▶ Work instruction: Return a copy of every line in the data below that contains "opprette".

▶ Exercise materials:
____________
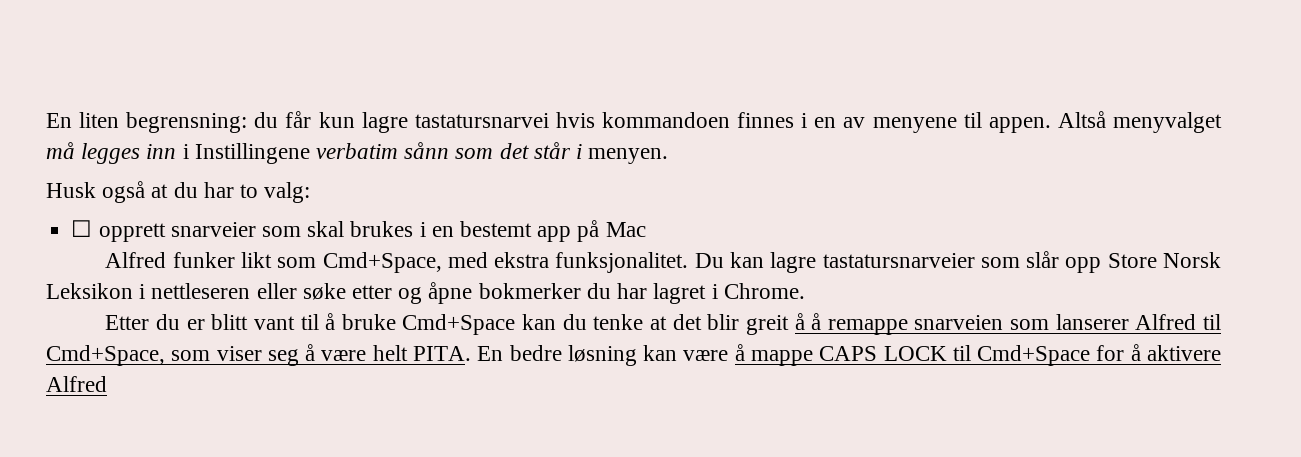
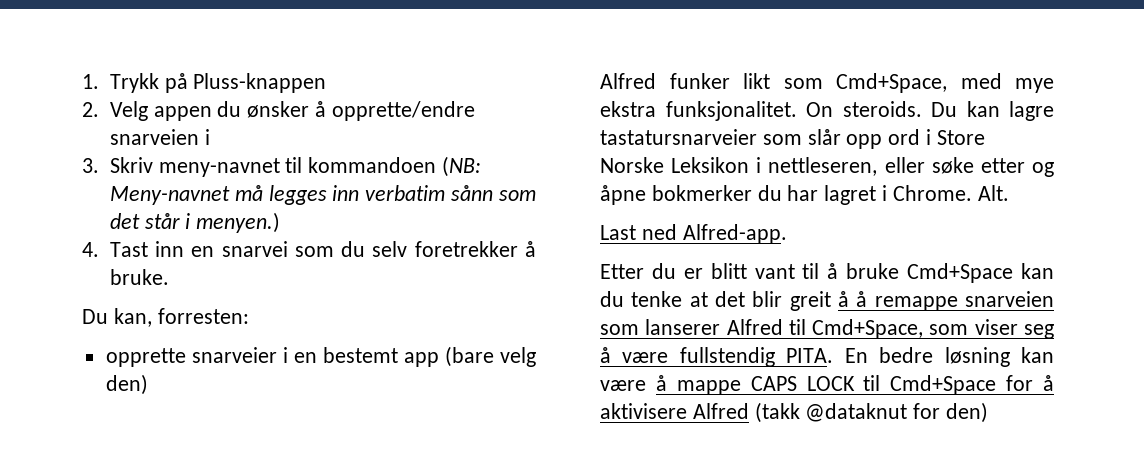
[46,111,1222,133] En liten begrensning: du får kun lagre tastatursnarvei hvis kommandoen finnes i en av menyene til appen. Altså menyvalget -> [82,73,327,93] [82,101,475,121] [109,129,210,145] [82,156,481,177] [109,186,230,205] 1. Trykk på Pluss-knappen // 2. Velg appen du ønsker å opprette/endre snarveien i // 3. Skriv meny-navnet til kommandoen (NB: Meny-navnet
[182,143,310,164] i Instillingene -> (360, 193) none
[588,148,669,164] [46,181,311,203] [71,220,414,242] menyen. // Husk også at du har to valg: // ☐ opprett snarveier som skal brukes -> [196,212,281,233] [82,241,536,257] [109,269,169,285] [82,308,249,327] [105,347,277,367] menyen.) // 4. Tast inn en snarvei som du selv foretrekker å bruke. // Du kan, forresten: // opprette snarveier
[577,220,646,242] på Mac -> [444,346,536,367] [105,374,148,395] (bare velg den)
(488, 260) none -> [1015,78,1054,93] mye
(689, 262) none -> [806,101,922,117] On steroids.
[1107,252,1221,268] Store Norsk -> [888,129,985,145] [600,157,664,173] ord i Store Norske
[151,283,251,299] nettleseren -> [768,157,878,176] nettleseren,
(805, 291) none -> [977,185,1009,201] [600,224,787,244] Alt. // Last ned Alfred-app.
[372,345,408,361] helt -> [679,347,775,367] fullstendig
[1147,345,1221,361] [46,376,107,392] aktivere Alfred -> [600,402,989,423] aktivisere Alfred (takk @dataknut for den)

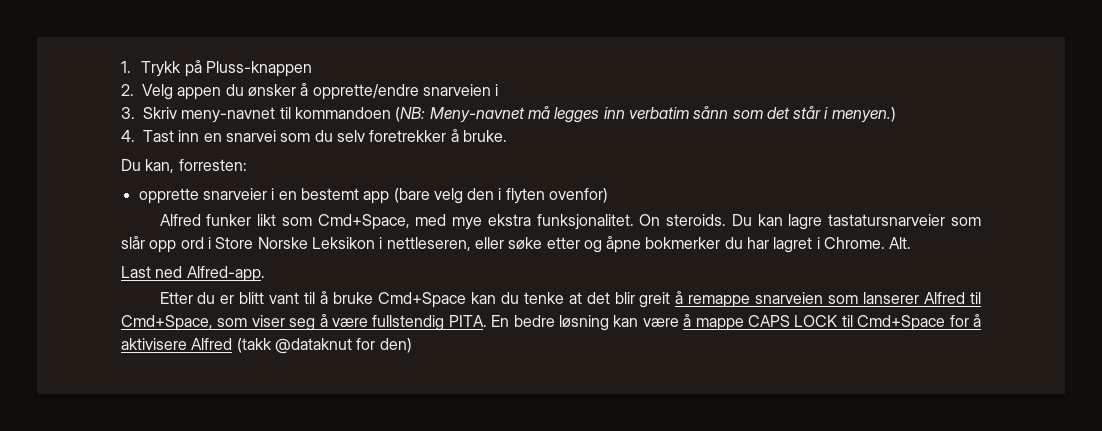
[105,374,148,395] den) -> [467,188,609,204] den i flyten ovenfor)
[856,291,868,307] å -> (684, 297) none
____________
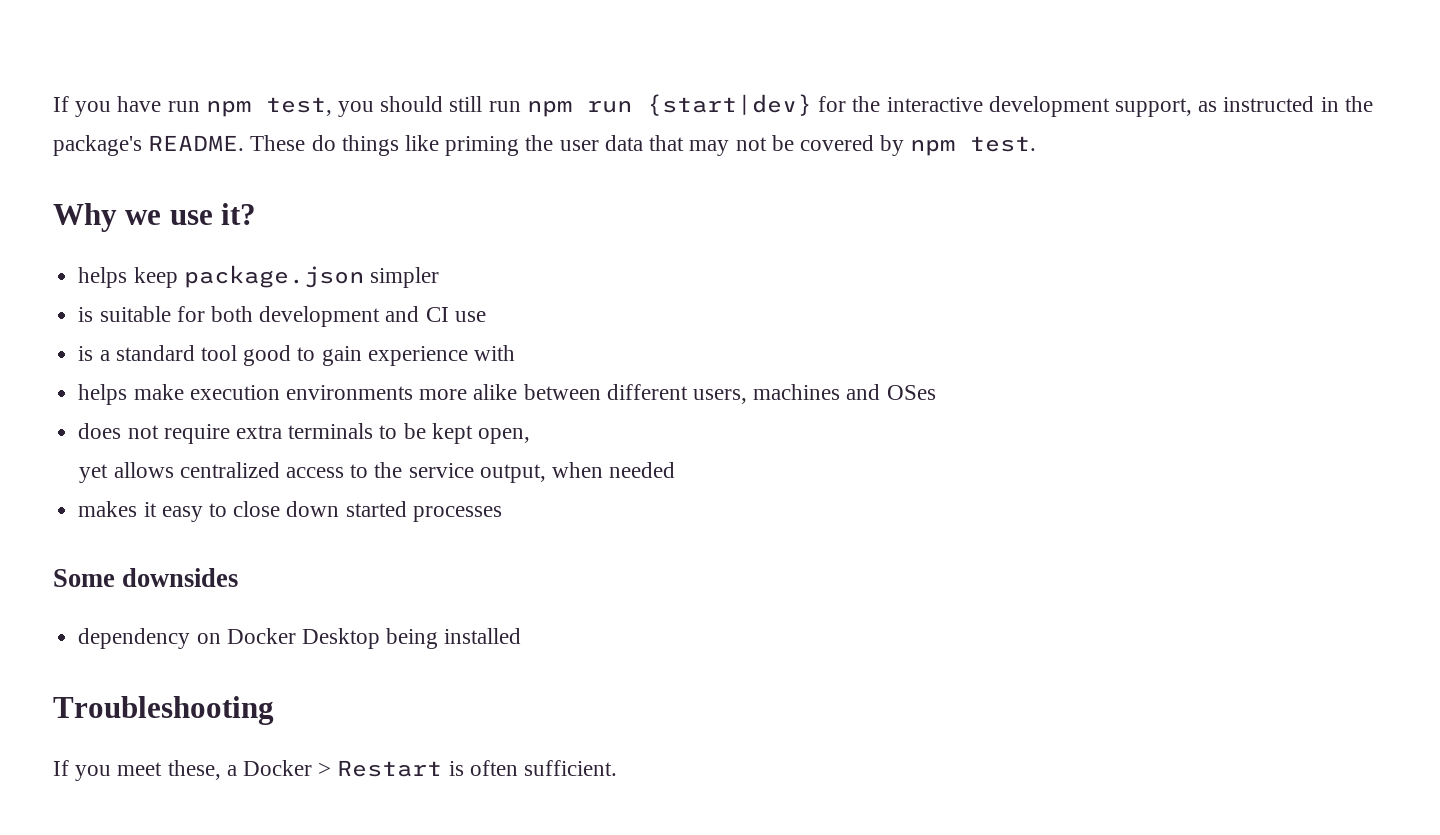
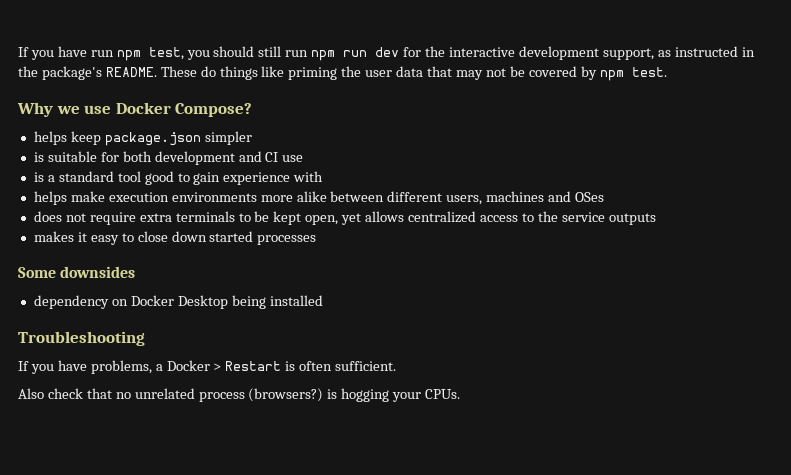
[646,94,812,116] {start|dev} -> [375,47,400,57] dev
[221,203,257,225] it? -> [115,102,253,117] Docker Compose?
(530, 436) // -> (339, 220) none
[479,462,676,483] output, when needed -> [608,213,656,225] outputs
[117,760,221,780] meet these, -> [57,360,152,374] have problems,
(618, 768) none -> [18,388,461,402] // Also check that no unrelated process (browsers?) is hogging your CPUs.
____________
▶ Task output:
[46,111,1222,133] En liten begrensning: du får kun lagre tastatursnarvei hvis kommandoen finnes i en av menyene til appen. Altså menyvalget -> [82,73,327,93] [82,101,475,121] [109,129,210,145] [82,156,481,177] [109,186,230,205] 1. Trykk på Pluss-knappen // 2. Velg appen du ønsker å opprette/endre snarveien i // 3. Skriv meny-navnet til kommandoen (NB: Meny-navnet
[588,148,669,164] [46,181,311,203] [71,220,414,242] menyen. // Husk også at du har to valg: // ☐ opprett snarveier som skal brukes -> [196,212,281,233] [82,241,536,257] [109,269,169,285] [82,308,249,327] [105,347,277,367] menyen.) // 4. Tast inn en snarvei som du selv foretrekker å bruke. // Du kan, forresten: // opprette snarveier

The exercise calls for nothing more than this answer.